[[ THE DATA, beginning ]]

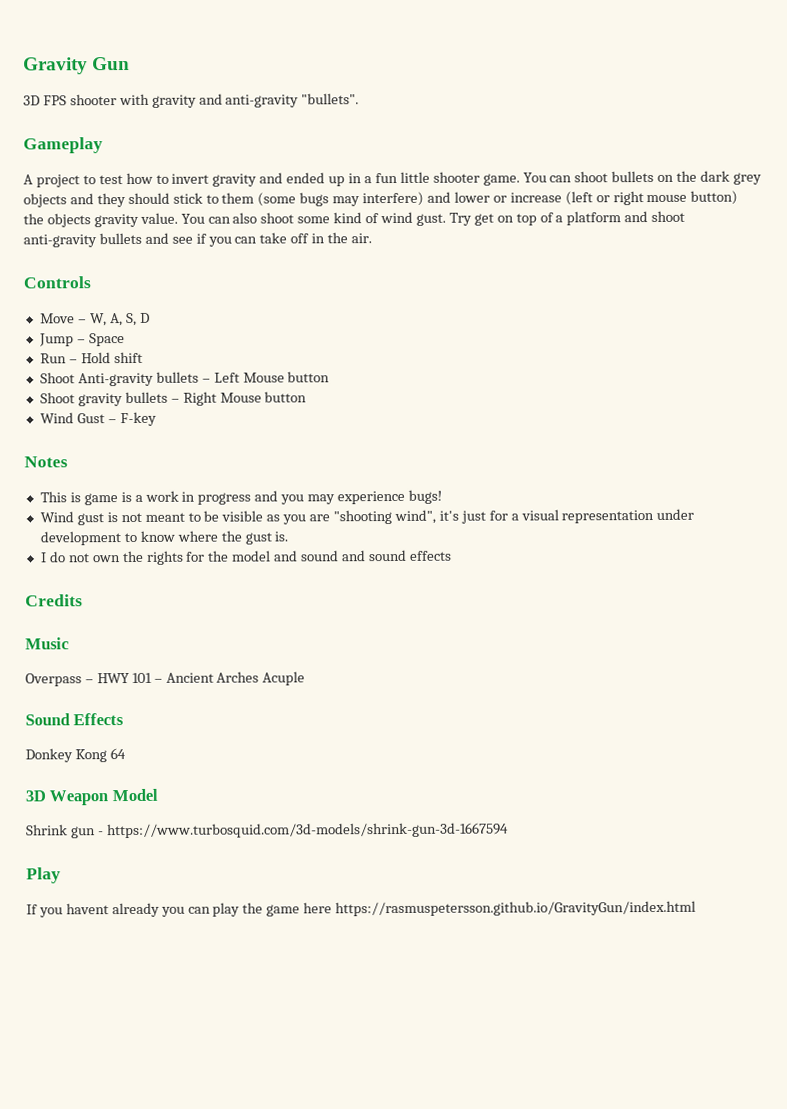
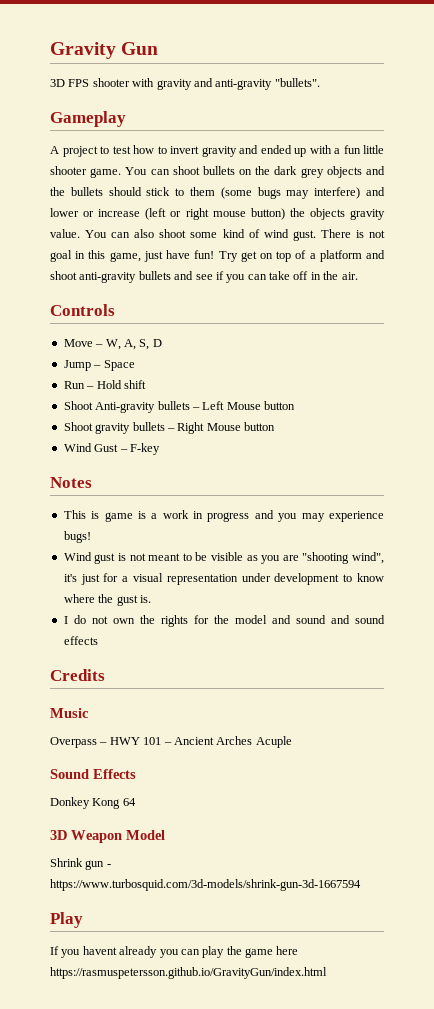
[348,173,363,184] in -> [309,145,332,154] with
[96,193,126,208] they -> [50,187,103,196] the bullets
(446, 219) none -> [320,229,385,238] [50,250,215,262] There is not goal in this game, just have fun!

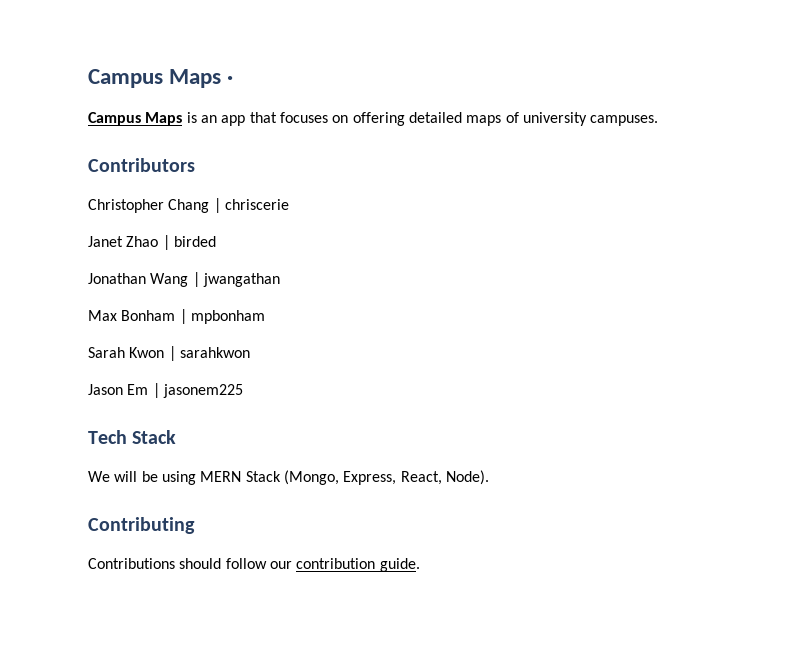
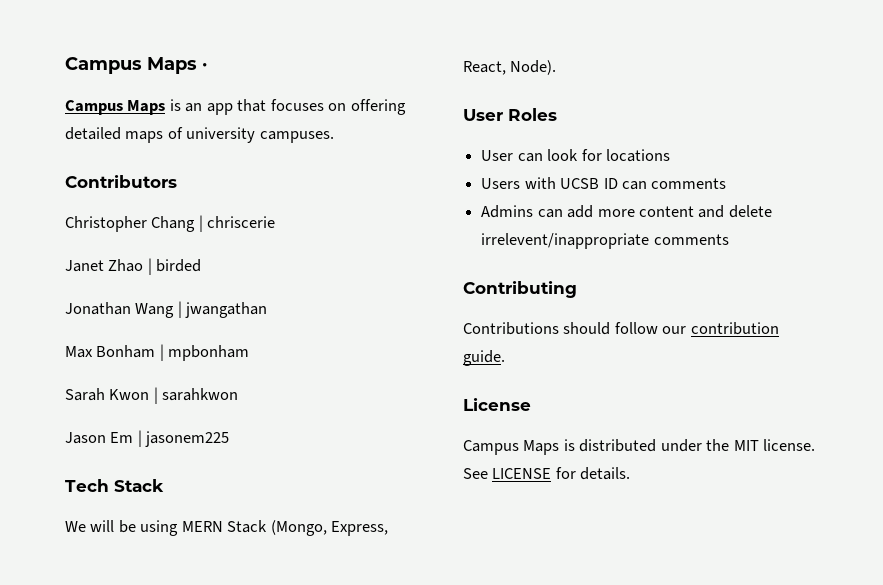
(489, 477) none -> [463,108,557,121] [481,149,670,162] [481,177,727,190] [481,205,772,218] [481,233,729,249] // User Roles // User can look for locations // Users with UCSB ID can comments // Admins can add more content and delete irrelevent/inappropriate comments
(420, 565) none -> [463,398,531,411] [463,439,816,455] [463,467,631,480] // License // Campus Maps is distributed under the MIT license. See LICENSE for details.

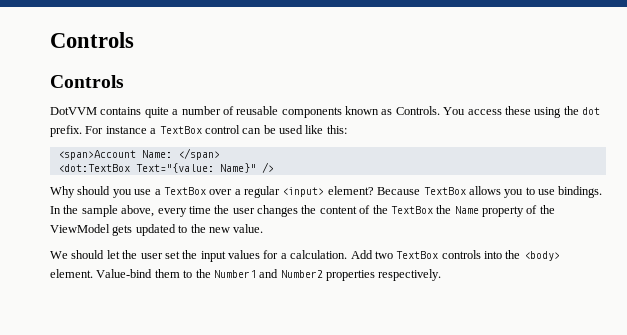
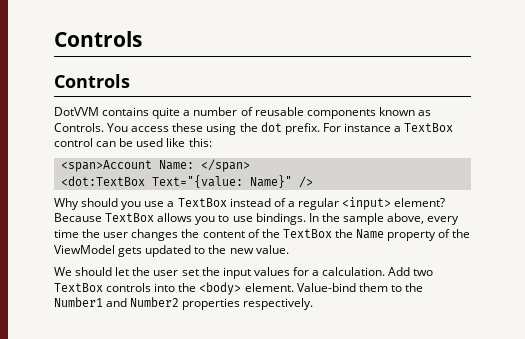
[209,189,233,195] over -> [229,198,286,207] instead of

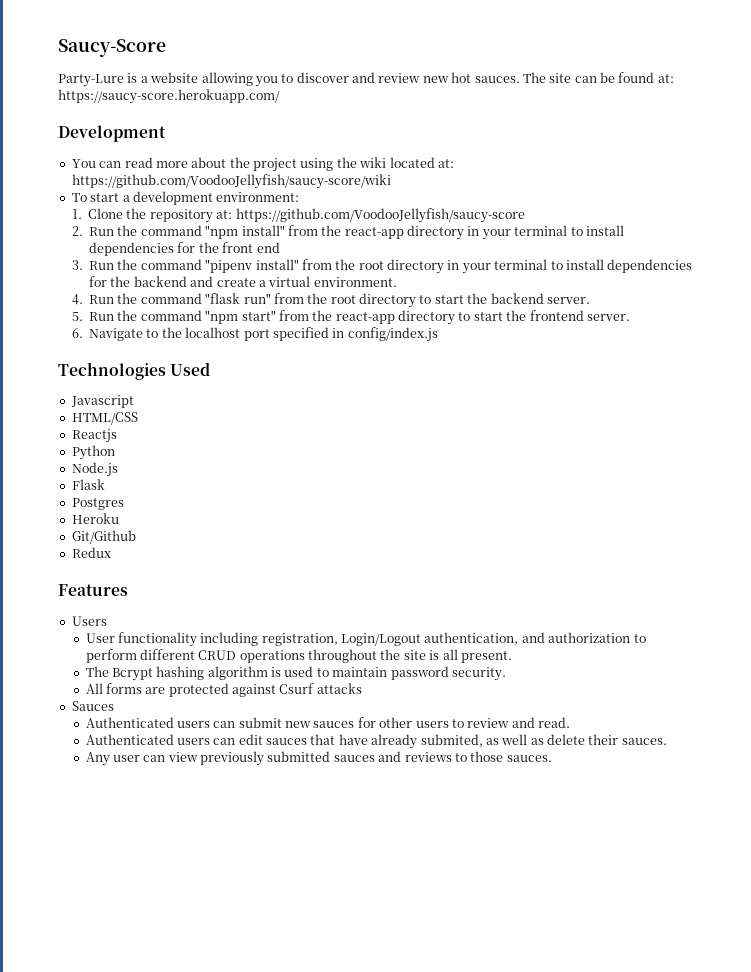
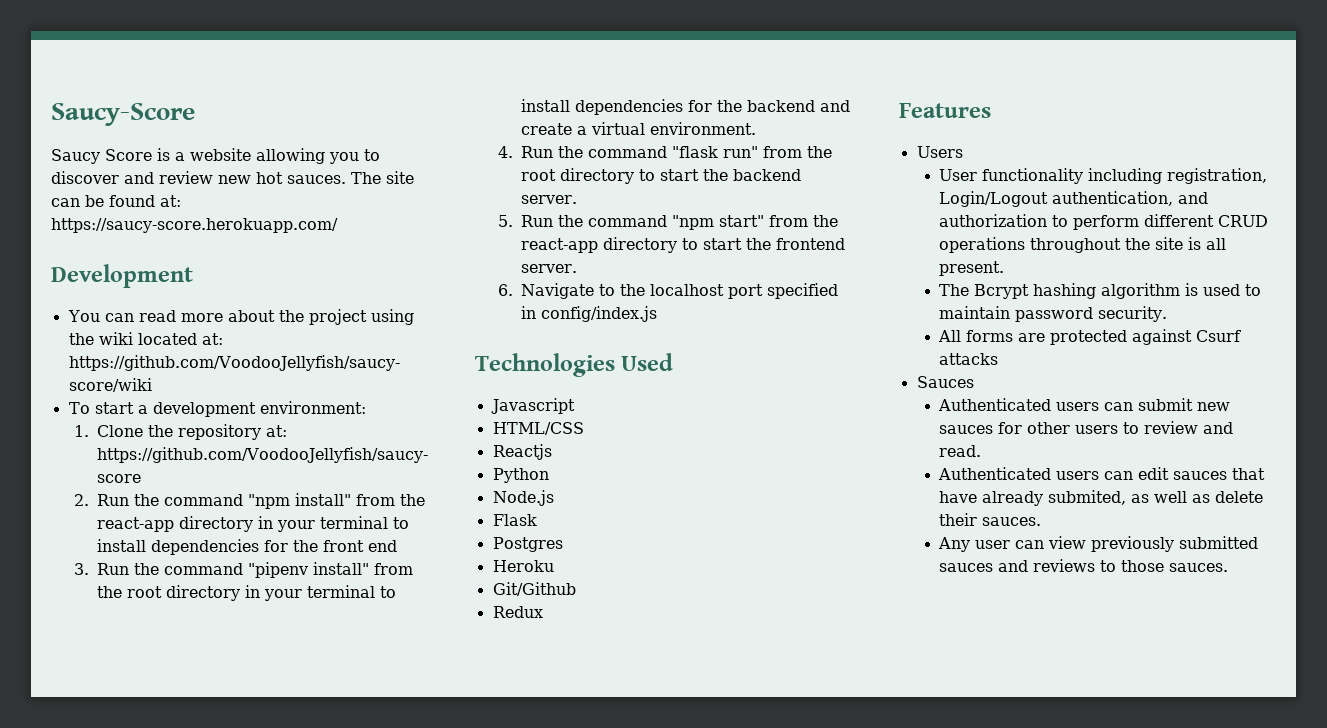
[58,74,124,87] Party-Lure -> [51,149,152,164] Saucy Score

[[ THE DATA, end ]]

WHAT TO WORK ON
Only an exact copy of the records counts as an answer. Leave out the images.

THE COMPLETED TASK
[348,173,363,184] in -> [309,145,332,154] with
[96,193,126,208] they -> [50,187,103,196] the bullets
(446, 219) none -> [320,229,385,238] [50,250,215,262] There is not goal in this game, just have fun!

(489, 477) none -> [463,108,557,121] [481,149,670,162] [481,177,727,190] [481,205,772,218] [481,233,729,249] // User Roles // User can look for locations // Users with UCSB ID can comments // Admins can add more content and delete irrelevent/inappropriate comments
(420, 565) none -> [463,398,531,411] [463,439,816,455] [463,467,631,480] // License // Campus Maps is distributed under the MIT license. See LICENSE for details.

[209,189,233,195] over -> [229,198,286,207] instead of

[58,74,124,87] Party-Lure -> [51,149,152,164] Saucy Score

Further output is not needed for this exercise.